• [Task item]: Nothing but the lines from the one containing "Engenharia de Produção - Evasão, 20161: none" through the last line of the records belongs in the answer, copied exactly and with the pictures left out.

• [Given data]:
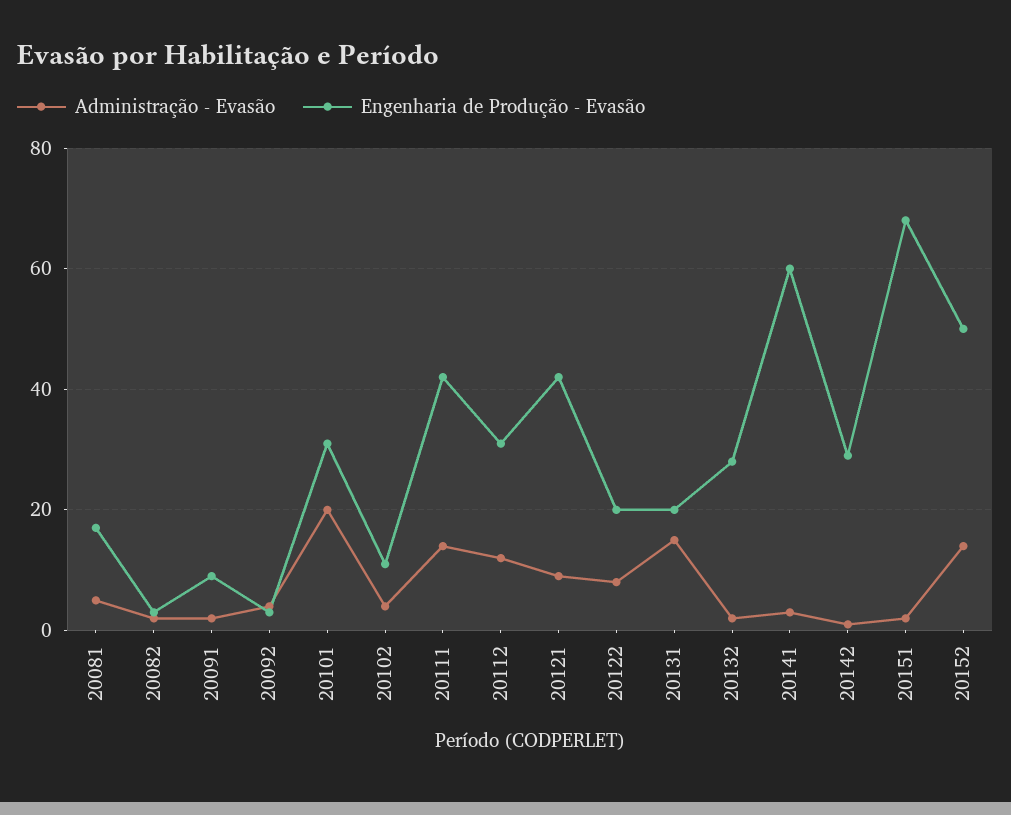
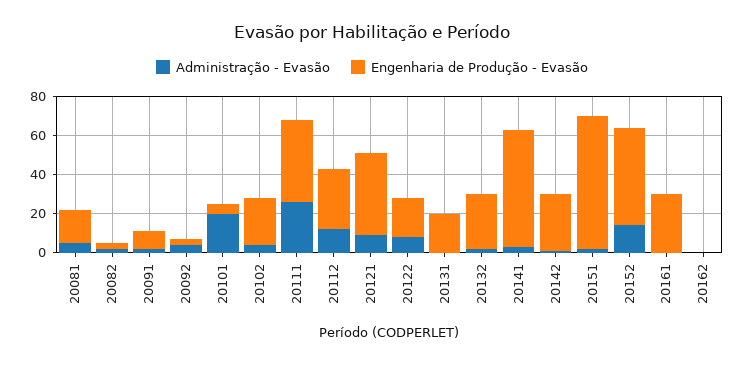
Engenharia de Produção - Evasão, 20101: 30 -> 5
Engenharia de Produção - Evasão, 20102: 10 -> 25
Administração - Evasão, 20111: 15 -> 25
Administração - Evasão, 20131: 15 -> 0
Administração - Evasão, 20161: none -> 0
Engenharia de Produção - Evasão, 20161: none -> 30
Administração - Evasão, 20162: none -> 0
Engenharia de Produção - Evasão, 20162: none -> 0

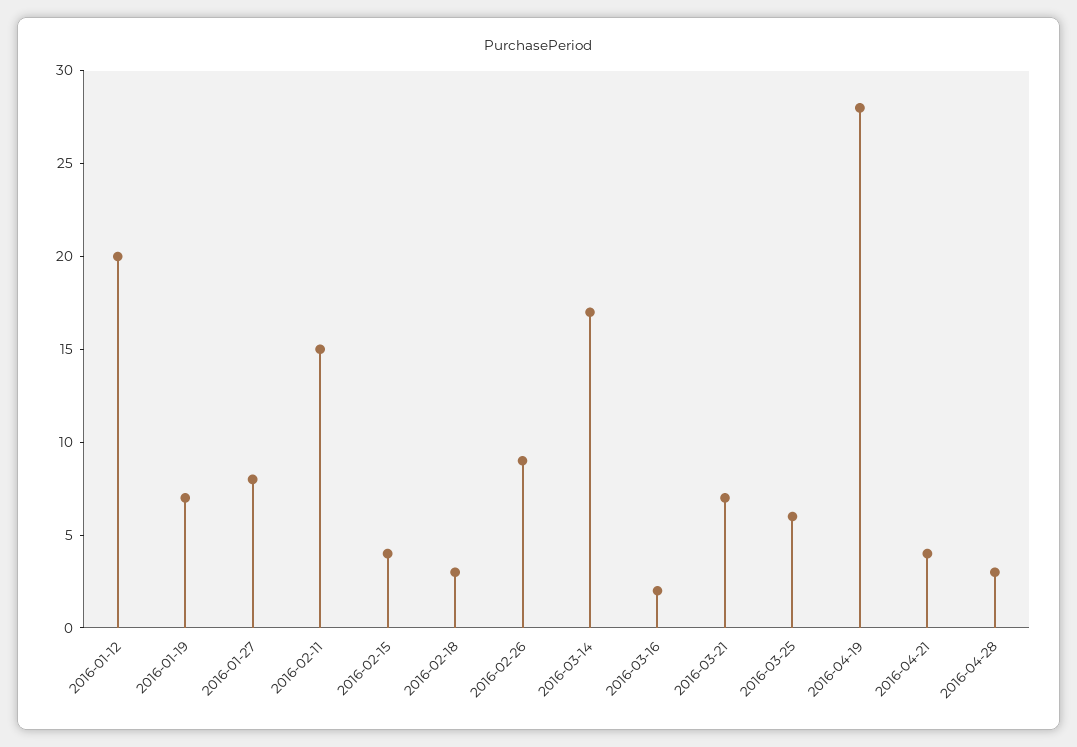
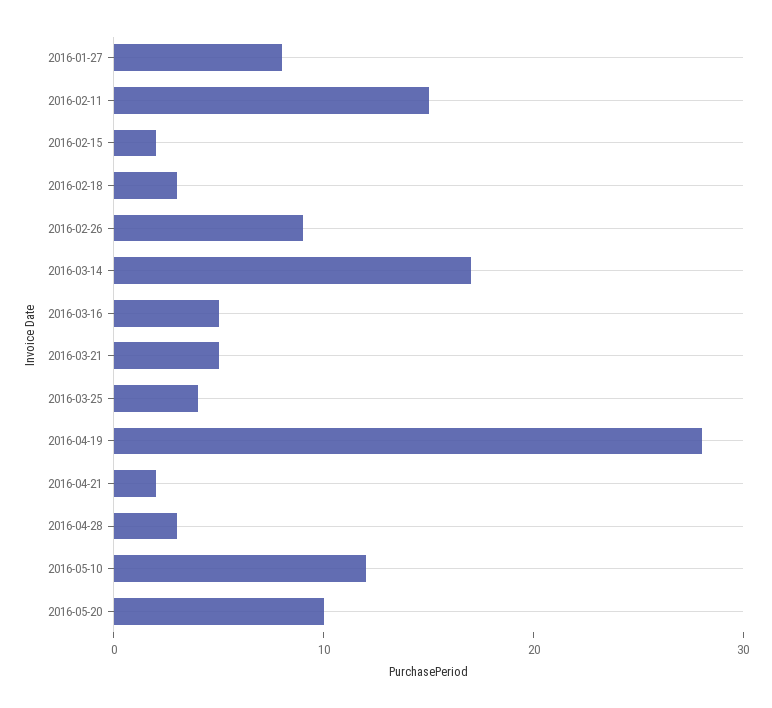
2016-01-12: 20 -> none
2016-01-19: 7 -> none
2016-02-15: 4 -> 2
2016-03-16: 2 -> 5
2016-03-21: 7 -> 5
2016-03-25: 6 -> 4
2016-04-21: 4 -> 2
2016-05-10: none -> 12
2016-05-20: none -> 10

• [Exercise response]:
Engenharia de Produção - Evasão, 20161: none -> 30
Administração - Evasão, 20162: none -> 0
Engenharia de Produção - Evasão, 20162: none -> 0

2016-01-12: 20 -> none
2016-01-19: 7 -> none
2016-02-15: 4 -> 2
2016-03-16: 2 -> 5
2016-03-21: 7 -> 5
2016-03-25: 6 -> 4
2016-04-21: 4 -> 2
2016-05-10: none -> 12
2016-05-20: none -> 10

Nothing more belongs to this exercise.